# EXERCISE DESCRIPTION
Would you show every line from the records that holds "culture"?

•••••

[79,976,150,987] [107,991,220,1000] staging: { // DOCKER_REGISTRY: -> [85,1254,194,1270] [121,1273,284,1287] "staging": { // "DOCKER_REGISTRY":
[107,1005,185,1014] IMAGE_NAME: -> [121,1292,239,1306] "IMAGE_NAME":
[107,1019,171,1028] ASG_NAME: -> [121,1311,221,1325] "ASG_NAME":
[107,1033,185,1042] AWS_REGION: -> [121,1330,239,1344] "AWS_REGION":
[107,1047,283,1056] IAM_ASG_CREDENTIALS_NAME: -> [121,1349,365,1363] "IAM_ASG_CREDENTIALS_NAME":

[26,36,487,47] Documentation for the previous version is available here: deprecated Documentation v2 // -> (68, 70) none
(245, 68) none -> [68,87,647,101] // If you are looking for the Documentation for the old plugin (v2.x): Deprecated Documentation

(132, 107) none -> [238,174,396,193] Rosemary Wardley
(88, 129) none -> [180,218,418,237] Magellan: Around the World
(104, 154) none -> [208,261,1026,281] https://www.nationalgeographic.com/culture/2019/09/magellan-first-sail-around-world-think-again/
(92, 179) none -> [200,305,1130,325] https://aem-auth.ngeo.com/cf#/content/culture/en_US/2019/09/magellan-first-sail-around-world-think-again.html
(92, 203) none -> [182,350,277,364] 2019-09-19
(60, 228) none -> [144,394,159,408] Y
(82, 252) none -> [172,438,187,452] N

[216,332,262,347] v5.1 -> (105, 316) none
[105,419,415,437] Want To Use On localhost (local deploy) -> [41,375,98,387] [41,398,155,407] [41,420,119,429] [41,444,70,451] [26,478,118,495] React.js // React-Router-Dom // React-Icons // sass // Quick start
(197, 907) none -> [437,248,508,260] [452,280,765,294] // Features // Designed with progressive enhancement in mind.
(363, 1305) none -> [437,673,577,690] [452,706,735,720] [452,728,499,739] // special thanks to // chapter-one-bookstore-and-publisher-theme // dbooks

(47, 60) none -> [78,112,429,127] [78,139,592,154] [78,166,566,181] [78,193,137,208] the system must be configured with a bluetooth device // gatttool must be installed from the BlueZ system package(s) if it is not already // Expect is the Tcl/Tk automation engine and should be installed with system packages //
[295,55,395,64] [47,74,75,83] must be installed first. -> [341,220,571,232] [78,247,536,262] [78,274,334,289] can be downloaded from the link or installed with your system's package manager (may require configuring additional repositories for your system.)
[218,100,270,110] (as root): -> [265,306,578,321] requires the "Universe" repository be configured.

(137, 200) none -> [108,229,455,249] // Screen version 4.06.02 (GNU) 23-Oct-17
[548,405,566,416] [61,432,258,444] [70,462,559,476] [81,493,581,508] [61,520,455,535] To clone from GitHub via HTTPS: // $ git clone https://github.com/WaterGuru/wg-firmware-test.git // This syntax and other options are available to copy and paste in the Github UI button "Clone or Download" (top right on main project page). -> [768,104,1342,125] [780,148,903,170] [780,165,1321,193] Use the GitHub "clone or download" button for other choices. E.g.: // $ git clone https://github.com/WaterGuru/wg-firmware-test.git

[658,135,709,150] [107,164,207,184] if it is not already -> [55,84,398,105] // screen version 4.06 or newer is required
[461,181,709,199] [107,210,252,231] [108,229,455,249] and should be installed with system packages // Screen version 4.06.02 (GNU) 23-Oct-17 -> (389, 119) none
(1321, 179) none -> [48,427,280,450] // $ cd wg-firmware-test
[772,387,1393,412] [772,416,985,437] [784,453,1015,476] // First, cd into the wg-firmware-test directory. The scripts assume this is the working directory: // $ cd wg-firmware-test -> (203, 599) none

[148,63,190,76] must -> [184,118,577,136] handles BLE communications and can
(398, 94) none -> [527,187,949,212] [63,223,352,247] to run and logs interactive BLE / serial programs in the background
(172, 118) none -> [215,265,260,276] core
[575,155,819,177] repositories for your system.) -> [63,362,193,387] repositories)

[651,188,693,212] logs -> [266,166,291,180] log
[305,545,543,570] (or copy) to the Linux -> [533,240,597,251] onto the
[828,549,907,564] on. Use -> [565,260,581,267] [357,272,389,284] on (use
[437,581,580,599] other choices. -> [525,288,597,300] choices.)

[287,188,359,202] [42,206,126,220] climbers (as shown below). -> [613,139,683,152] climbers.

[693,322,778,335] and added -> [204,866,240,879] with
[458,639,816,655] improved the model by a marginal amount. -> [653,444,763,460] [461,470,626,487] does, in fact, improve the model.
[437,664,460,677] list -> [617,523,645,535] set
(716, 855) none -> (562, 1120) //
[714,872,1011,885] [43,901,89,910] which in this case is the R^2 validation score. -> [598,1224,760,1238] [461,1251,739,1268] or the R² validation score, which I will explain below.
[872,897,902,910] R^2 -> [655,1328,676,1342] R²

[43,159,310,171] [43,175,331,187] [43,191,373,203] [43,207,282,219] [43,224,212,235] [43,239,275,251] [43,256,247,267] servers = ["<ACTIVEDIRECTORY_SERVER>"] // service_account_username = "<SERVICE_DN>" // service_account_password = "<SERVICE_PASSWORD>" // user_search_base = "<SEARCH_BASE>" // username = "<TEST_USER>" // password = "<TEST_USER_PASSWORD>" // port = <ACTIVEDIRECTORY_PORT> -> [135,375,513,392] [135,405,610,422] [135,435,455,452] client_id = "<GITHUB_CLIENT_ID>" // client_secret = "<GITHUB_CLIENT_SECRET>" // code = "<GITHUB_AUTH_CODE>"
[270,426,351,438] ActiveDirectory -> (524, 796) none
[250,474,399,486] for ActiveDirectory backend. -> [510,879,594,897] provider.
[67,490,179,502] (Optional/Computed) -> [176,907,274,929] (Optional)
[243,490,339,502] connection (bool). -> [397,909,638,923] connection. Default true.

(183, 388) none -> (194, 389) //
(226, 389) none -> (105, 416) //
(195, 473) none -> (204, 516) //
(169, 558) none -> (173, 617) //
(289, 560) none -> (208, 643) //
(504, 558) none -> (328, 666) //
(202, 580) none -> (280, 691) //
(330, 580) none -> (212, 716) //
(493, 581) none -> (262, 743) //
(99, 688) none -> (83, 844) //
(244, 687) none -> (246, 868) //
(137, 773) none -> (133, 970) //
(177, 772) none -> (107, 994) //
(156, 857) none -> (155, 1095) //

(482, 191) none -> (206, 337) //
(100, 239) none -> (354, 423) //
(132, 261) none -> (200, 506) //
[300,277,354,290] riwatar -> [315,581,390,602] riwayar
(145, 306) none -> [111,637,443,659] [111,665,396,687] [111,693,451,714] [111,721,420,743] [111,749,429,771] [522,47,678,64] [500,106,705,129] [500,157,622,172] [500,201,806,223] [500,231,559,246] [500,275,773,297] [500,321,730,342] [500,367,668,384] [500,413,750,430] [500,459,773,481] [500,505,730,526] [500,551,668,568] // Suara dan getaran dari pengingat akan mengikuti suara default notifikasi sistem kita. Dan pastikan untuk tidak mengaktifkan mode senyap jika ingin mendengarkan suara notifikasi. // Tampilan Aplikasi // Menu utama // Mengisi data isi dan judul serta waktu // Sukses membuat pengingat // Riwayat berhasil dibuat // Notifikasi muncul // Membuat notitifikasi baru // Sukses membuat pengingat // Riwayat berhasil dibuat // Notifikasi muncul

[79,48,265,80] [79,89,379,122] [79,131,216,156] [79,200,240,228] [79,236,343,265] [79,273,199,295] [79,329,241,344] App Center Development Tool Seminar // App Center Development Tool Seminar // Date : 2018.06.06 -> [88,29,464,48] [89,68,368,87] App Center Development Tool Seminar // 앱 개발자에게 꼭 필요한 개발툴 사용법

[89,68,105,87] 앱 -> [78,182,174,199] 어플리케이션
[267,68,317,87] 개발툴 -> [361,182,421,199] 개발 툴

•••••

# SOLVED PROBLEM
(104, 154) none -> [208,261,1026,281] https://www.nationalgeographic.com/culture/2019/09/magellan-first-sail-around-world-think-again/
(92, 179) none -> [200,305,1130,325] https://aem-auth.ngeo.com/cf#/content/culture/en_US/2019/09/magellan-first-sail-around-world-think-again.html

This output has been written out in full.